Reproduce the whole of the records exactly, and make sure no picture is carried into the result.

[Dataset entries — start]

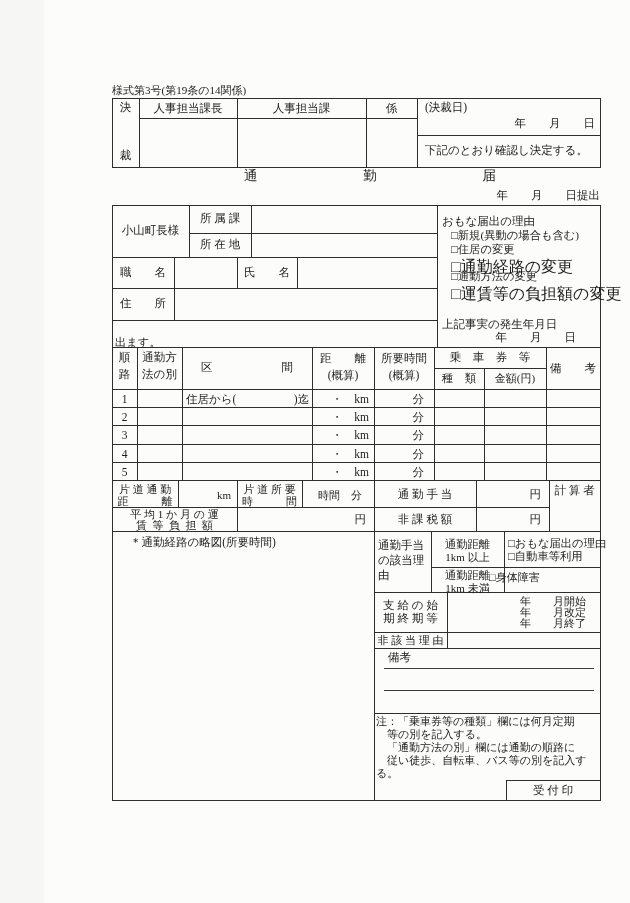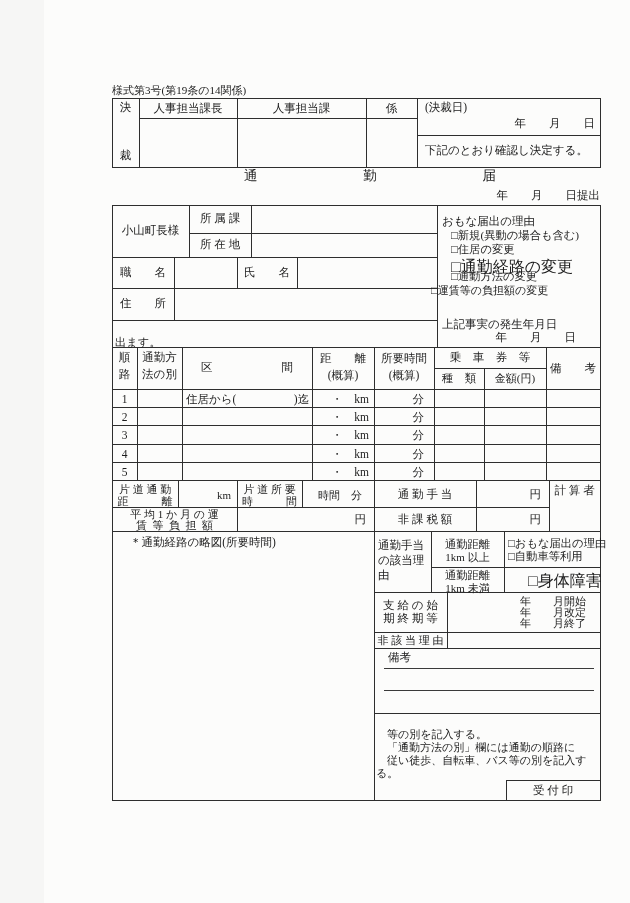"□運賃等の負担額の変更" div.t { font-size: 11px -> 16px; left: 387px -> 407px }
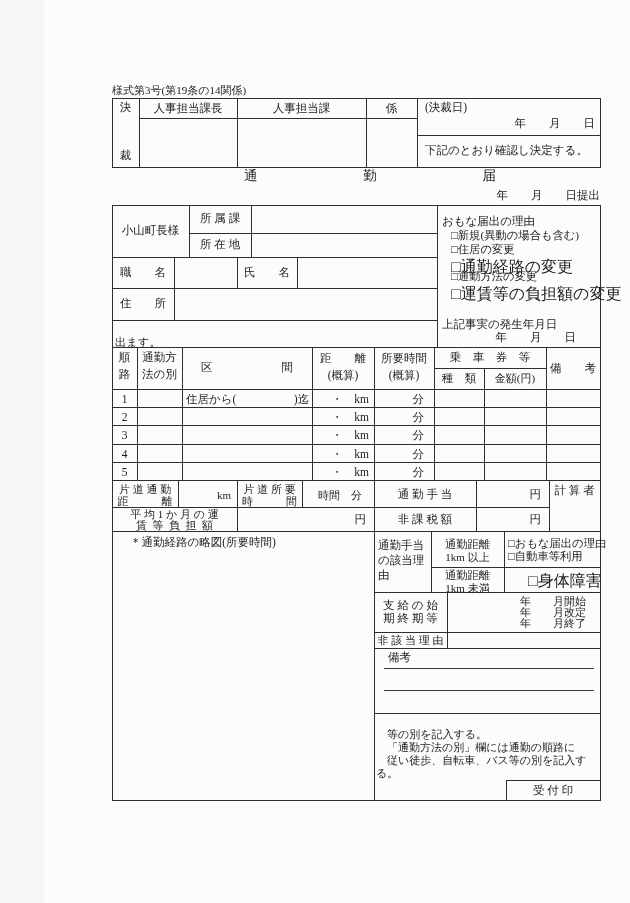"□身体障害" div.t { font-size: 16px -> 11px; left: 484px -> 445px }
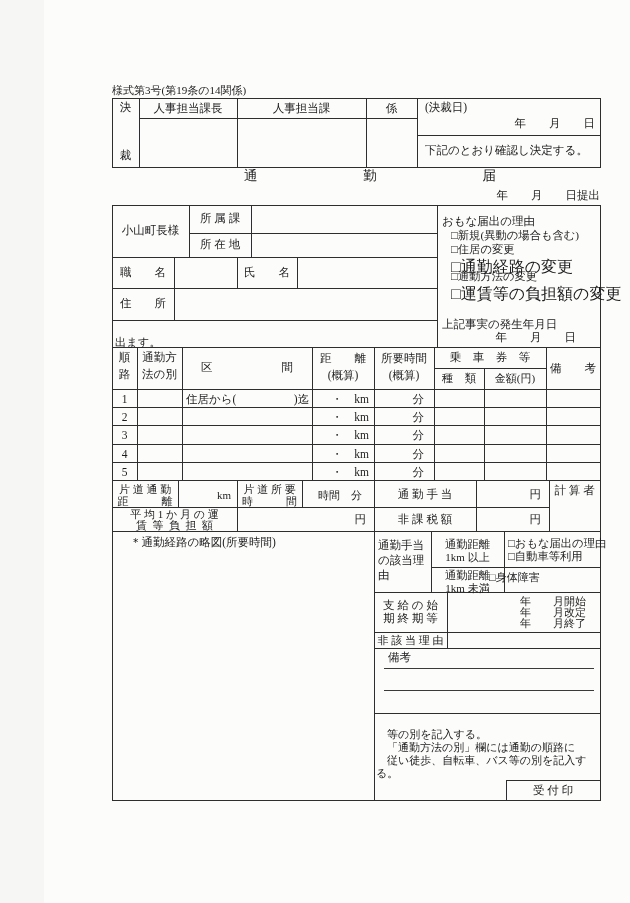"注：「乗車券等の種類」欄には何月定期" div.t { html: none -> <div>注：「乗車券等の種類」欄には何月定期</div> }
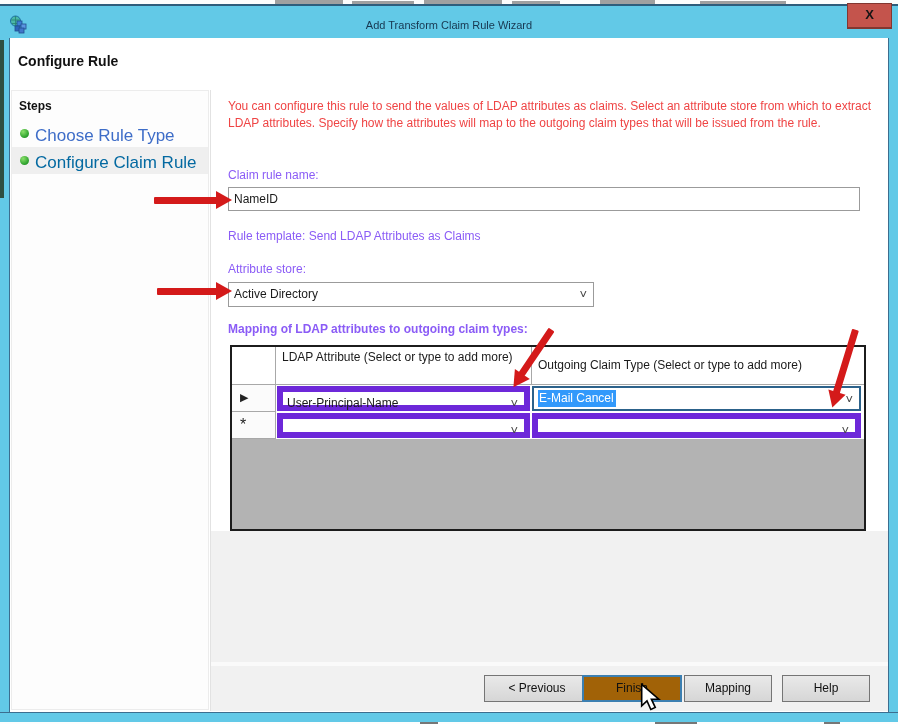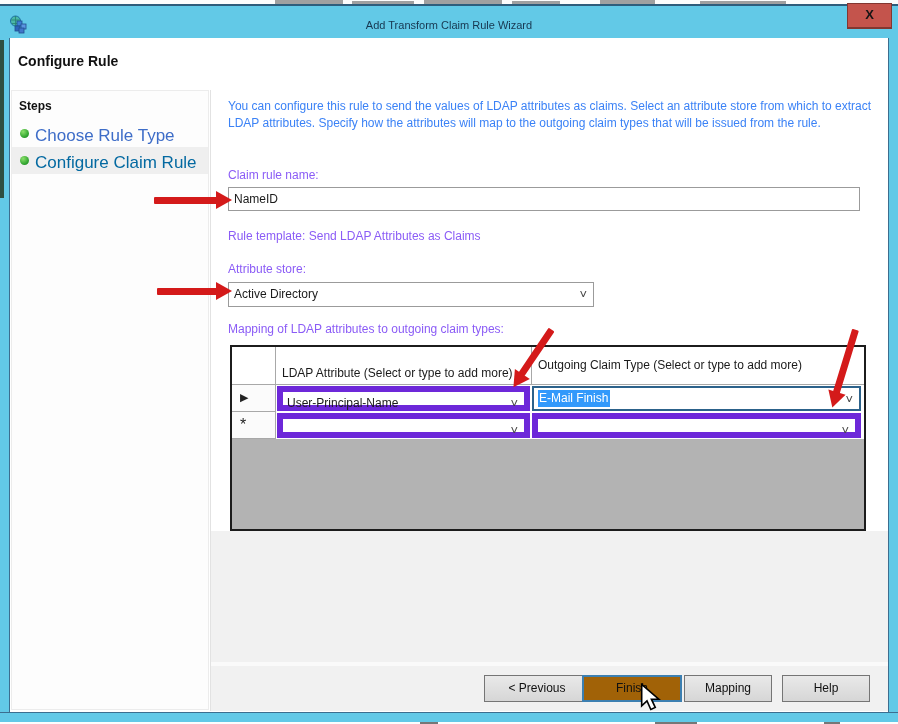"You can configure this rule" .description { color: #3b82f6 -> #ef4444 }
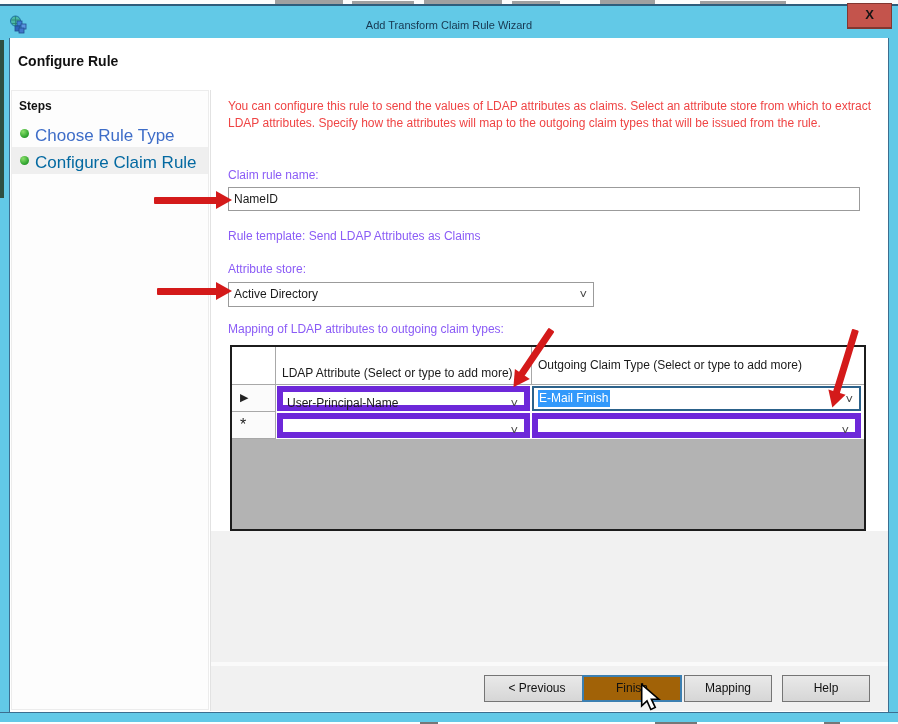"Mapping of LDAP attributes to" .lbl-mapping { font-weight: none -> bold }
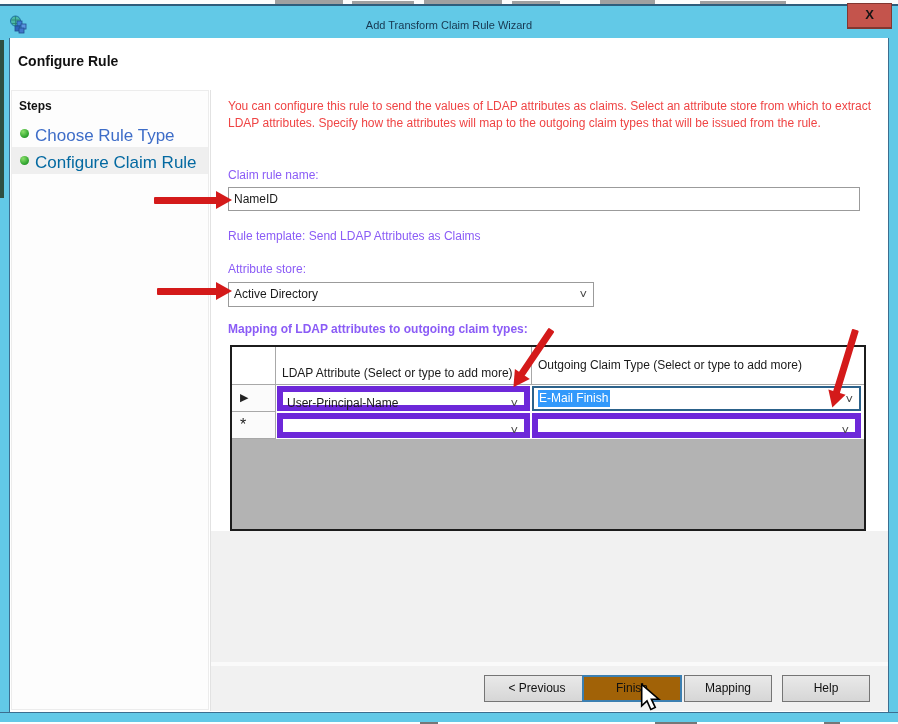"LDAP Attribute (Select or type" .g-h-c1 { padding-top: 19px -> 3px }
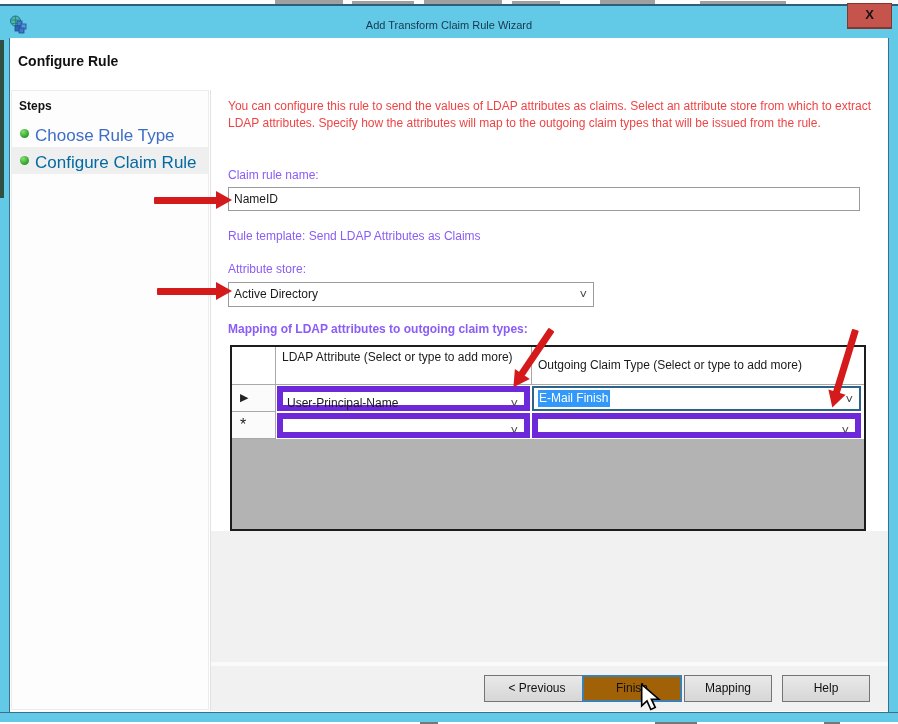"E-Mail Finish" span.sel-text { text: Finish -> Cancel }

[Dataset entries — finish]

(Completed task)
"□運賃等の負担額の変更" div.t { font-size: 11px -> 16px; left: 387px -> 407px }
"□身体障害" div.t { font-size: 16px -> 11px; left: 484px -> 445px }
"注：「乗車券等の種類」欄には何月定期" div.t { html: none -> <div>注：「乗車券等の種類」欄には何月定期</div> }
"You can configure this rule" .description { color: #3b82f6 -> #ef4444 }
"Mapping of LDAP attributes to" .lbl-mapping { font-weight: none -> bold }
"LDAP Attribute (Select or type" .g-h-c1 { padding-top: 19px -> 3px }
"E-Mail Finish" span.sel-text { text: Finish -> Cancel }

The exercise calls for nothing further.